Let's analyze the analysts

 

"I couldn't help deconstructing him," says one therapist to another in "The Family Room," Aron Eli Coleite's searching new play about the psychiatric profession and its discontents.

 

The therapist is talking about a boyfriend she dumped, but she could be speaking for all five shrinks depicted in Coleite's round-robin orgy of analysis. None of these messed-up docs can resist applying their training to their own nearest and dearest, though this learned perspective makes them scarcely more able, and in some ways far less equipped, to handle the ups and downs of human relations.

 

Rebellious teen David (Jonny Vincent) thinks he sees through all this flim-flam: Both his father (Gary Carter) and his mother (D.J. Harner) are therapists who are in therapy themselves--as are both of their therapists (Mary Cobb and Hubert Hodgin).

 

To David, this Mobius strip of navel-gazing is sheer hypocrisy, even if he must admit some progress with the no-nonsense therapist (Jennifer Dithridge) to whom he's sent.

 

And David himself isn't above conducting an ill-advised experiment on an introverted Goth classmate (Annie Quinn).
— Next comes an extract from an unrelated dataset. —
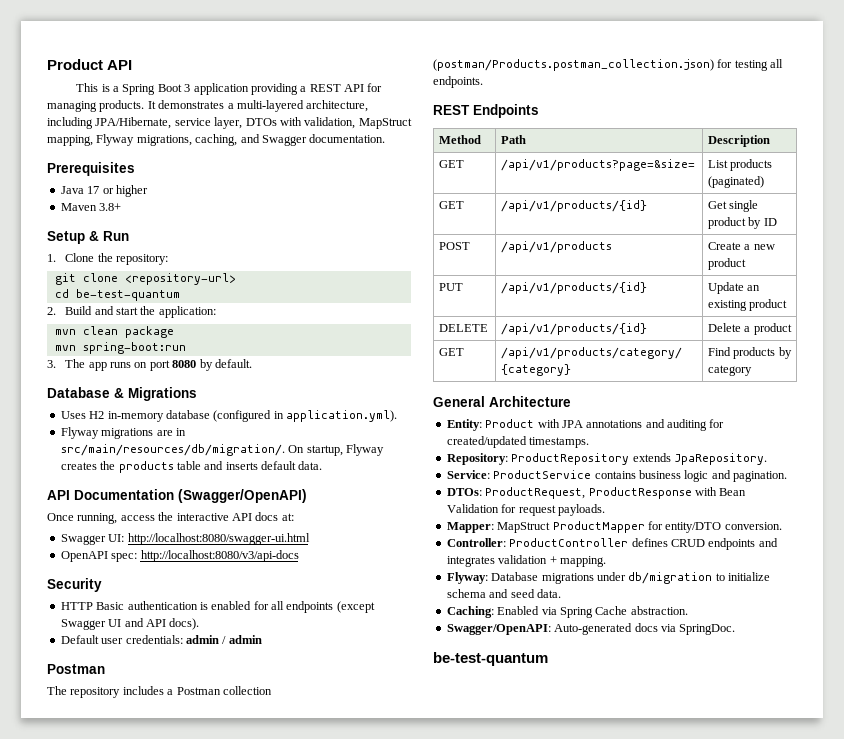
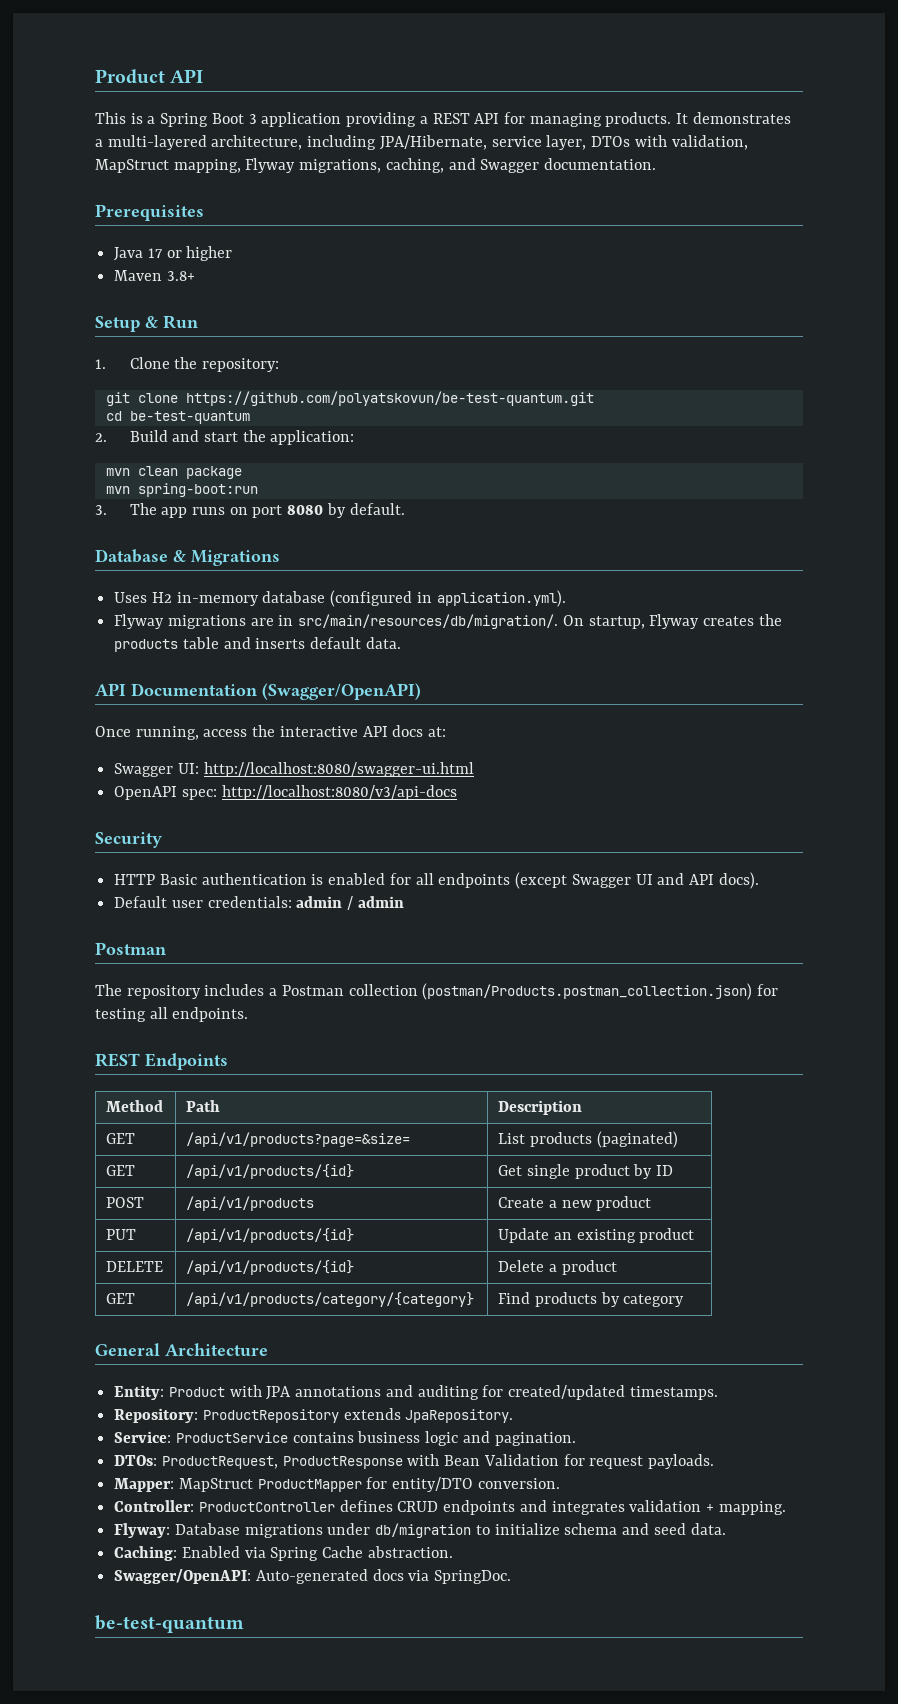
- git clone <repository-url>
+ git clone https://github.com/polyatskovun/be-test-quantum.git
A romance unexpectedly blooms, though it can't entirely escape analytic damage.

 

Under director Justin A. Yoffe, the performances have an edgy naturalism, though he lingers a bit too thoughtfully over the theatrical device of doctors and patients endlessly changing seats.

 

Still, the play's authentic outrage and raw irony can't be stifled. Like any child raised on the cold comfort of dogma, David must fight bitterly for unmediated communication and unconditional love. That's a struggle all too many of us shrink from.